» **Data listing**

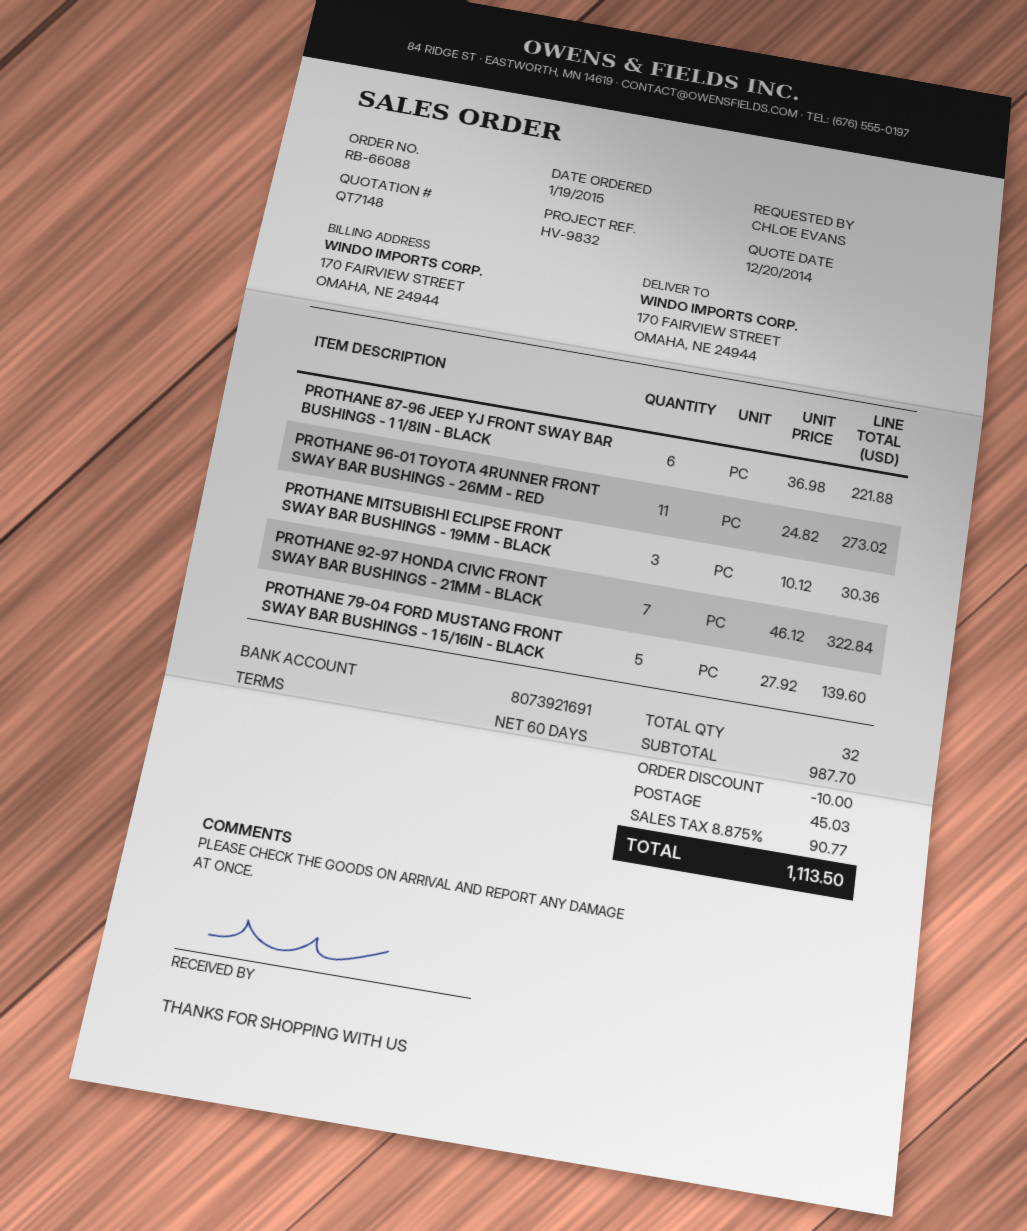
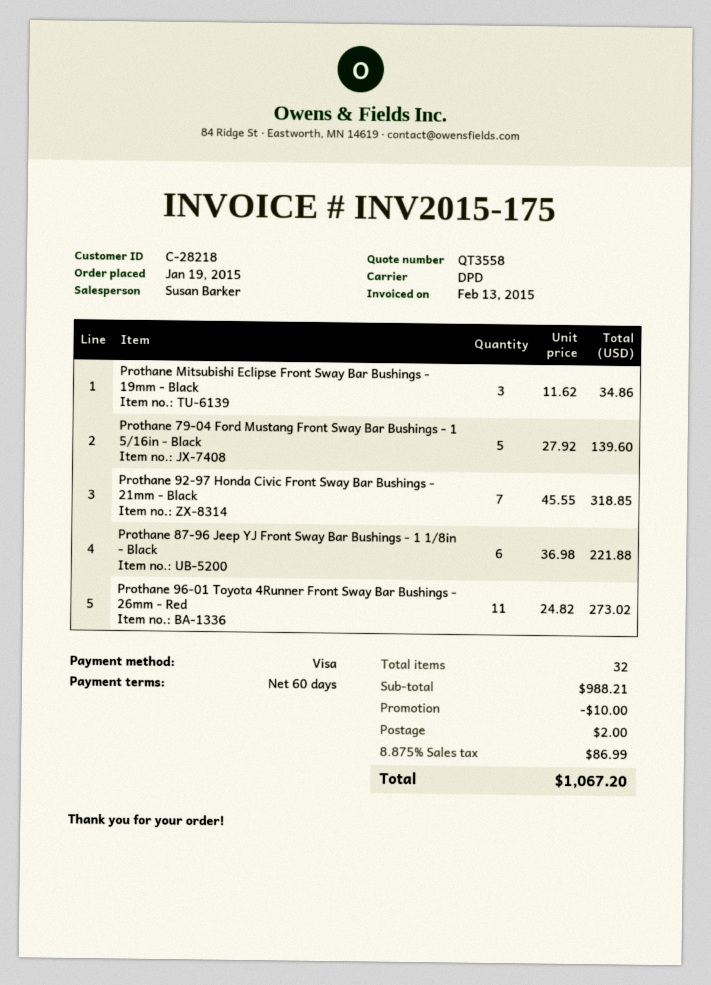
quote number: QT7148 -> QT3558
PROTHANE MITSUBISHI ECLIPSE FRONT SWAY BAR BUSHINGS - 19MM - BLACK: 3 x 10.12 = 30.36 -> 3 x 11.62 = 34.86
PROTHANE 92-97 HONDA CIVIC FRONT SWAY BAR BUSHINGS - 21MM - BLACK: 7 x 46.12 = 322.84 -> 7 x 45.55 = 318.85
subtotal: 987.70 -> 988.21
shipping: 45.03 -> 2.00
tax: 8.875% = 90.77 -> 8.875% = 86.99
total: 1113.50 -> 1067.20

» **Your task**
Across all the entries above, count each line that has the word "BLACK" in it, and give only the count.

» **Solution to this exercise**
2